Hysterectomy Abdominal or Vaginal
DOI:
https://doi.org/10.21649/akemu.v7i3.1869Keywords:
Abdominal hysterectomy, vaginal hysterectomy.Abstract
A descriptive crossectional comparative study was conducted & retrospective data collection was carried out in Department of Obstetrics and Gynecology Lahore General Hospital, Lahore. 285 hysterectomies were performed during the period from December 1996 to May 1998. Out of these 285 hysterectomies 190 were carried by abdominal route and 95 through vaginal rout (ratio is 1:2). The maternal age incidence showed that 55.8% of the patients undergoing abdominal hysterectomy were of the age between 30 to 49 years whereas 61% of patients undergoing vaginal hysterectomy were of the age between 50 to 60 years.
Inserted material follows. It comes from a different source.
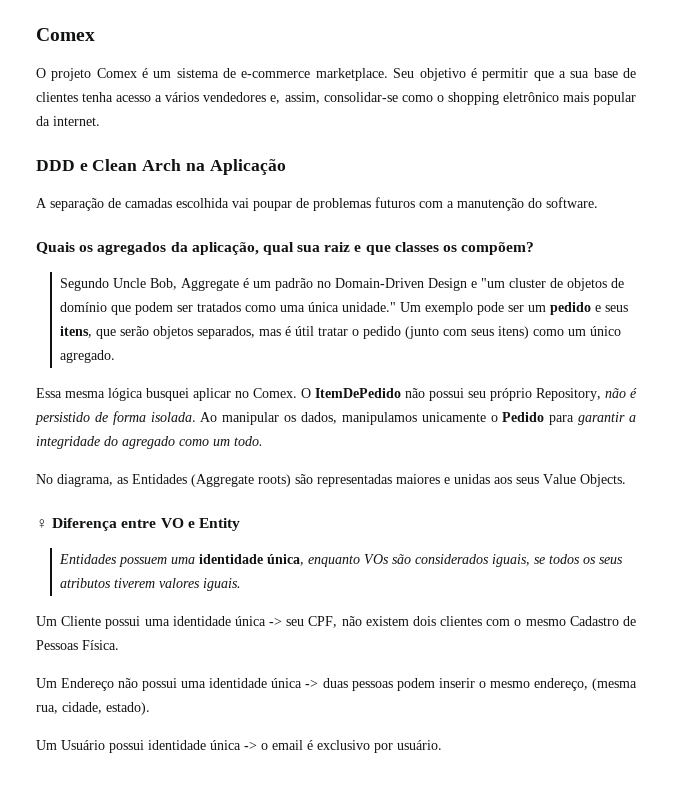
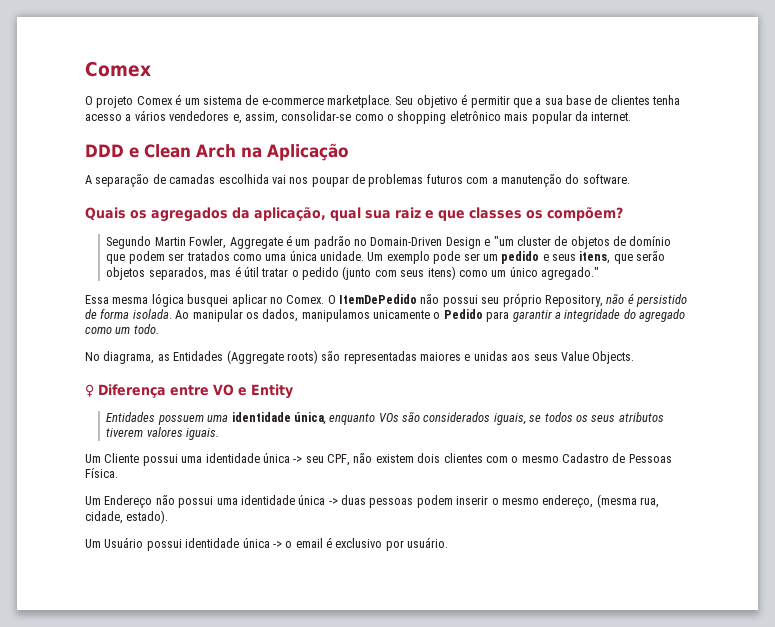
(249, 203) none -> [289,177,309,184] nos
[112,278,177,290] Uncle Bob, -> [154,236,227,249] Martin Fowler,
[341,302,396,312] unidade." -> [320,251,365,261] unidade.
[59,350,115,363] agregado. -> [541,267,600,280] agregado."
On 12 cases (6.3%) abdominal hysterectomy was performed on nulliparous, whereas 74 cases (80%) operated for vaginal hysterectomy were grandmultips. Indications of hysterectomy were uterine myoma, utero-vaginal prolapse, dysfunctional uterine bleeding, endometriosis, pelvic inflammatory disease, malignant ovarian tumours and carcinoma endometrium. Commonest postoperative complication was haemorrhage in 9.3% of cases of abdominal hysterectomy and 7.3% cases of vaginal hysterectomy. Urinary tract infection in 6.3% cases of abdominal hysterectomy was observed and in 8.4% of vaginal hysterectomy. Wound became infected in 5.8% cases of abdominal hysterectomy and vault abscess/ haematoma in 3.1% cases of vaginal hysterectomy (p= .073, chi square 3.21, RR= 1.34). The mean postoperative hospital stay for abdominal hysterectomy was 7 days and in case of vaginal hysterectomy was three to four days. This study concludes that vaginal hysterectomy should be preferred over abdominal hysterectomy, where possible as it’s morbidity is much less than abdominal procedure.